Second, conditional independence,
$$ D(y_{i1}, y_{i2}, ..., y_{iT} | X_i, v_i) = \prod_{i=1}^T D(y_{it} | X_i, v_i) $$
This means that the distribution of joint distriubtion of $y_{it}$'s can be modeled by each $y_{it}$ independently, given $X_i$ and $v_i$. We need this in most nonlinear cases, but not in linear case.

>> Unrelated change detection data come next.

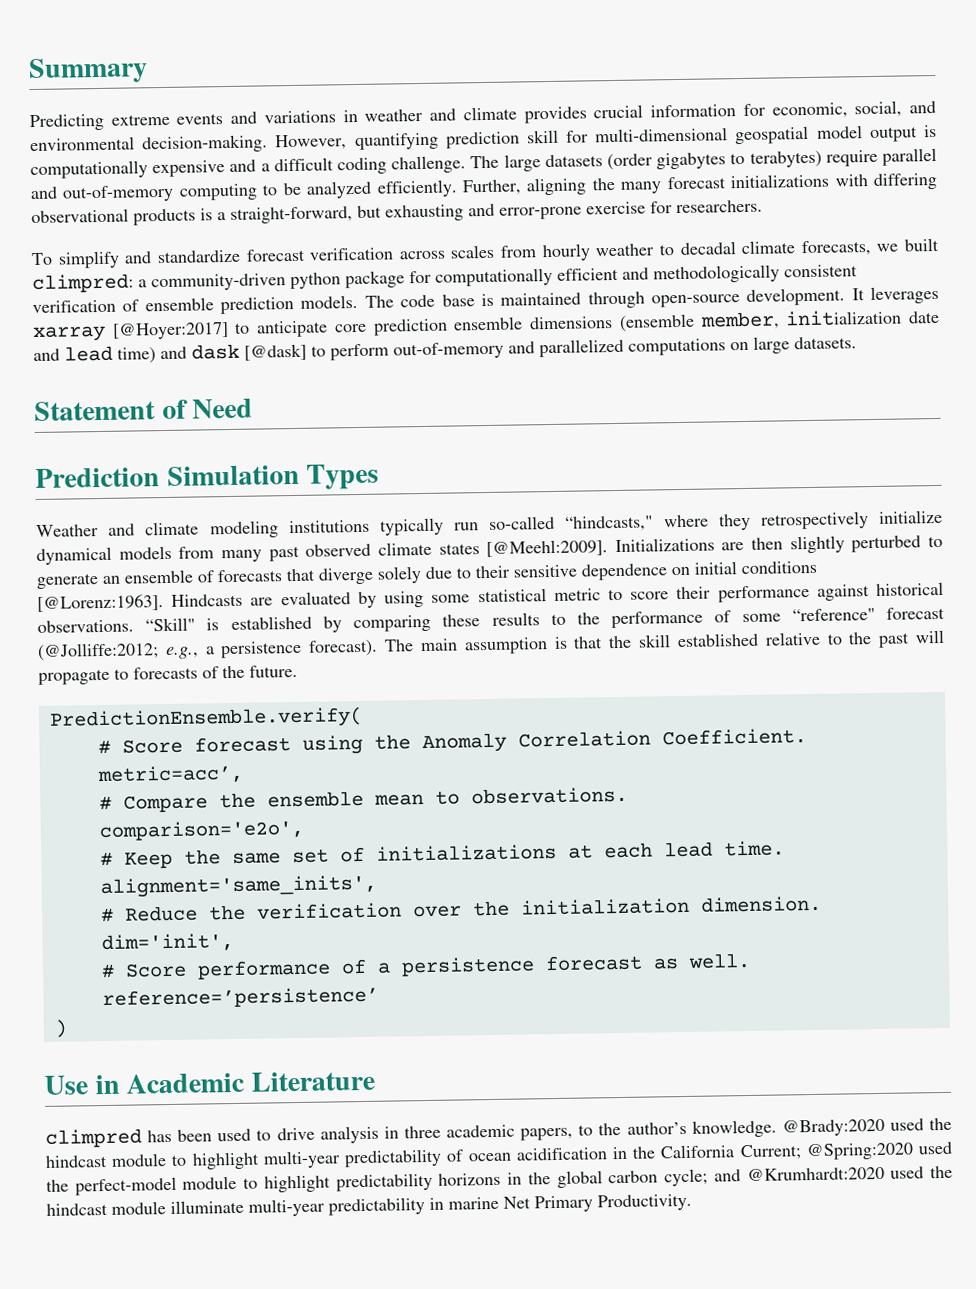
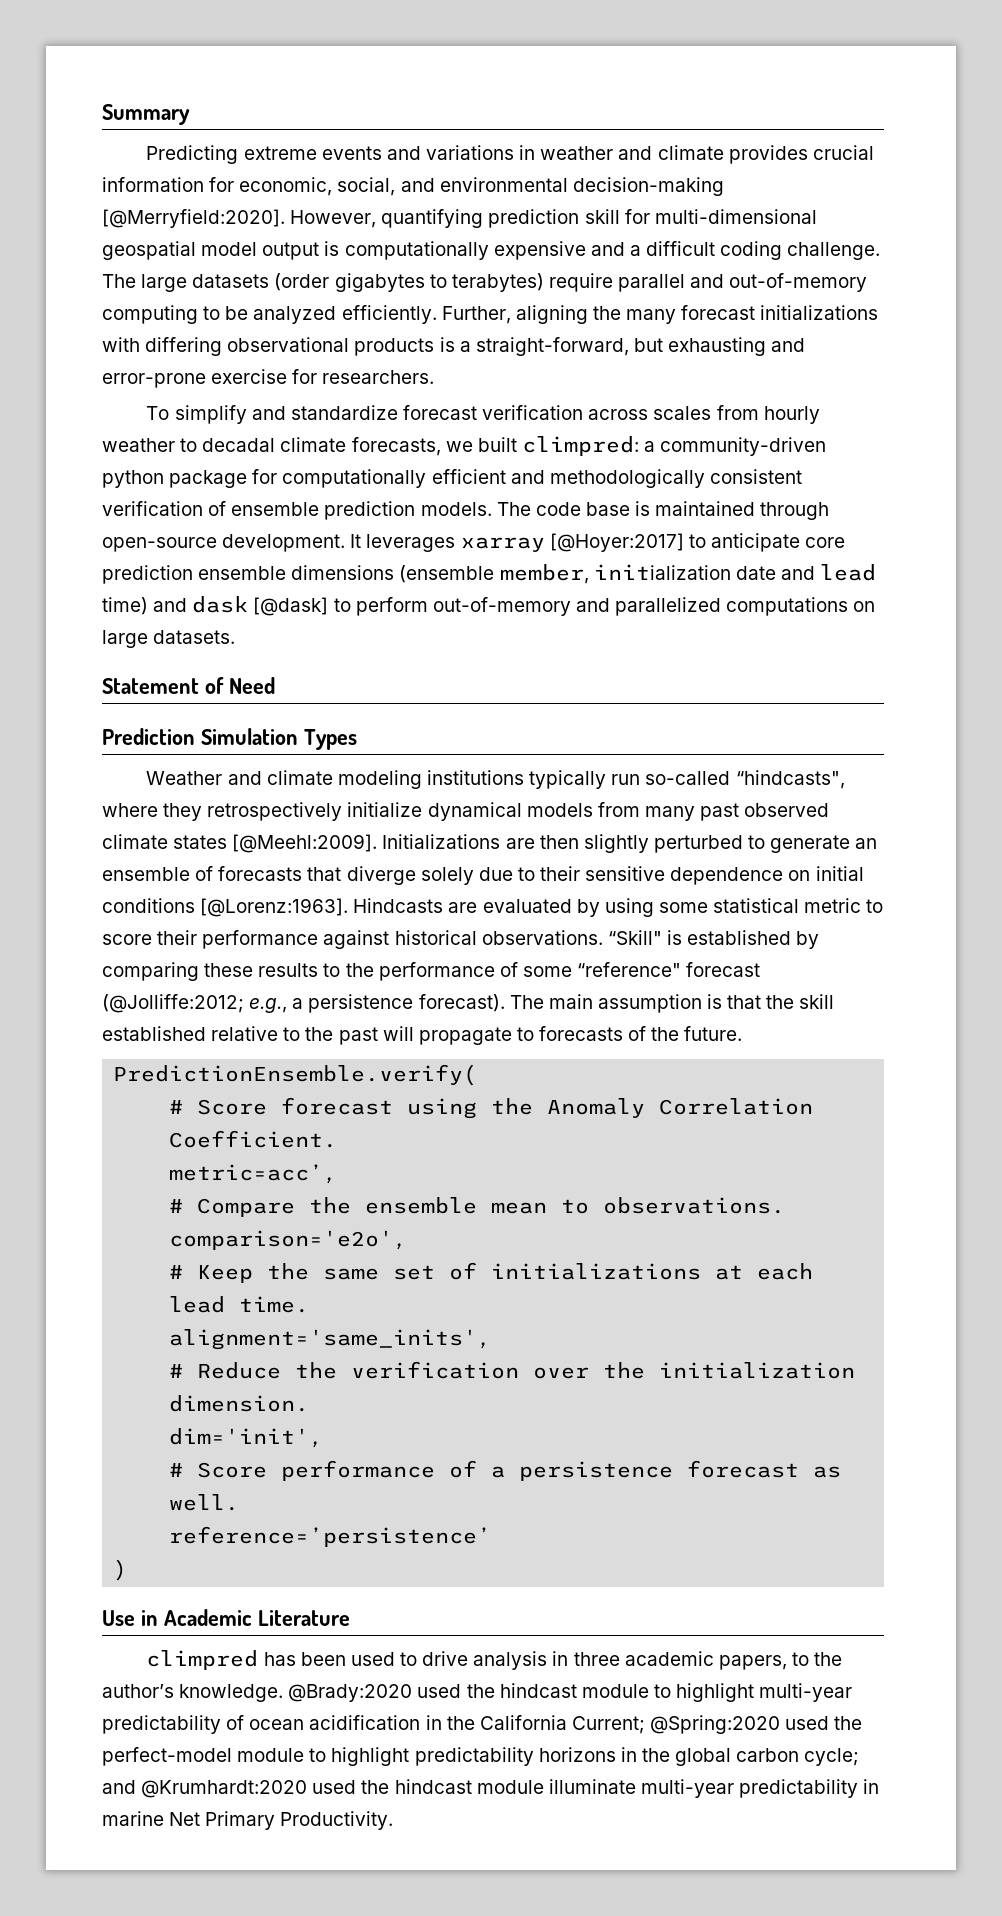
[142,134,269,154] decision-making. -> [572,177,724,196] [102,209,285,228] decision-making [@Merryfield:2020].
[565,515,654,532] “hindcasts," -> [735,770,845,789] “hindcasts",

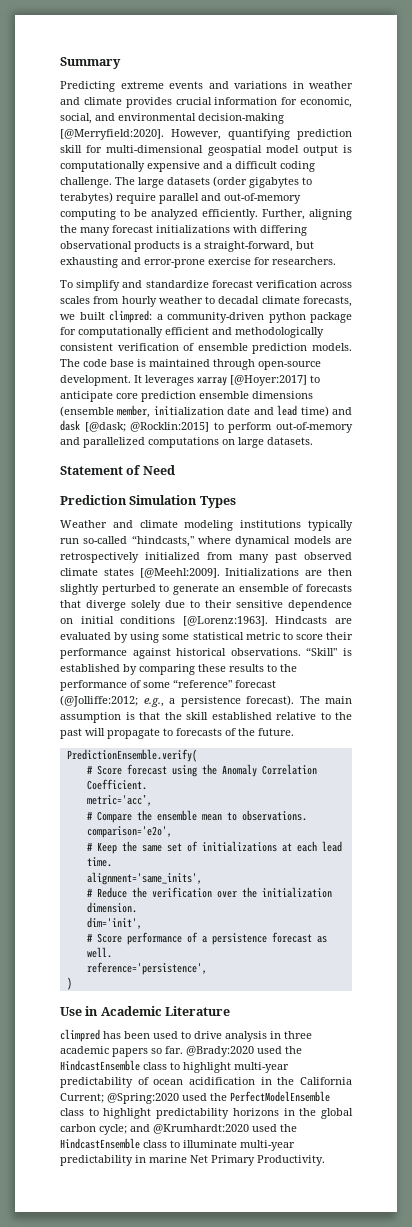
[253,597,329,616] [@dask] -> [84,422,210,432] [@dask; @Rocklin:2015]
[735,770,845,789] [102,802,593,821] “hindcasts", where they retrospectively initialize dynamical models -> [131,535,352,547] [60,552,200,563] “hindcasts," where dynamical models are retrospectively initialized
[169,1164,338,1184] metric=acc’, -> [86,795,152,806] metric='acc’,
[169,1526,492,1547] reference=’persistence’ -> [86,962,207,975] reference='persistence',
[718,1652,843,1670] [102,1684,284,1702] papers, to the author’s knowledge. -> [112,1046,183,1057] papers so far.
[499,1683,649,1698] hindcast module -> [60,1060,167,1071] HindcastEnsemble class
[102,1747,305,1766] perfect-model module -> [230,1091,330,1102] [60,1108,84,1116] PerfectModelEnsemble class
[394,1779,544,1794] hindcast module -> [60,1138,180,1149] HindcastEnsemble class to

Then we need to specify $D(v_i) | X_i$. The random effect assumption is saying $$ D(v_i | X_i) = D(v_i) $$, that is, $v_i$ is independent of $X_i$. This is a strong assumption. We should try to avoid this assumption.
Now, most nonlinear models make the second assumption, in the panel setting, when we have $v_i$. That includes RE model, conditional logit. However, that does not include pooled probit/logit, or CRE with pooled logit/probit. That is why Wooldridge recommend using CRE with pooled probit.
### Example 2
```{r}
#| label: fix2
#| cache: true
#| warning: false
#| message: false
# generate a binary outcome, high_homocide
castle2 <- castle2 |>
mutate(high_homicide = ifelse(l_homicide > mean(l_homicide, na.rm = TRUE), 1, 0))
# CRE pooled probit
cre_probit <- glm(high_homicide ~ poverty + poverty_mean + l_police + l_police_mean + factor(year), data = castle2, family = binomial(link = "probit"))
# Compute Average Marginal Effects (AMEs)
library(marginaleffects)
ame_cre_probit <- avg_slopes(cre_probit)
ame_cre_probit
# linear model
cre_lm <- lm(high_homicide ~ poverty + poverty_mean + l_police + l_police_mean + factor(year), data = castle2)
ame_lm <- avg_slopes(cre_lm)
ame_lm
# CRE RE probit
cre_re_probit <- glmer(high_homicide ~ poverty + poverty_mean + l_police + l_police_mean + factor(year) + (1 | state), data = castle2, family = binomial(link = "probit"))
ame_cre_re_probit <- avg_slopes(cre_re_probit)
ame_cre_re_probit
```
Ultimately we are interested in the partial effect, therefore we can compare across models. In this case, we should prefer average marginal effect by CRE pooled probit.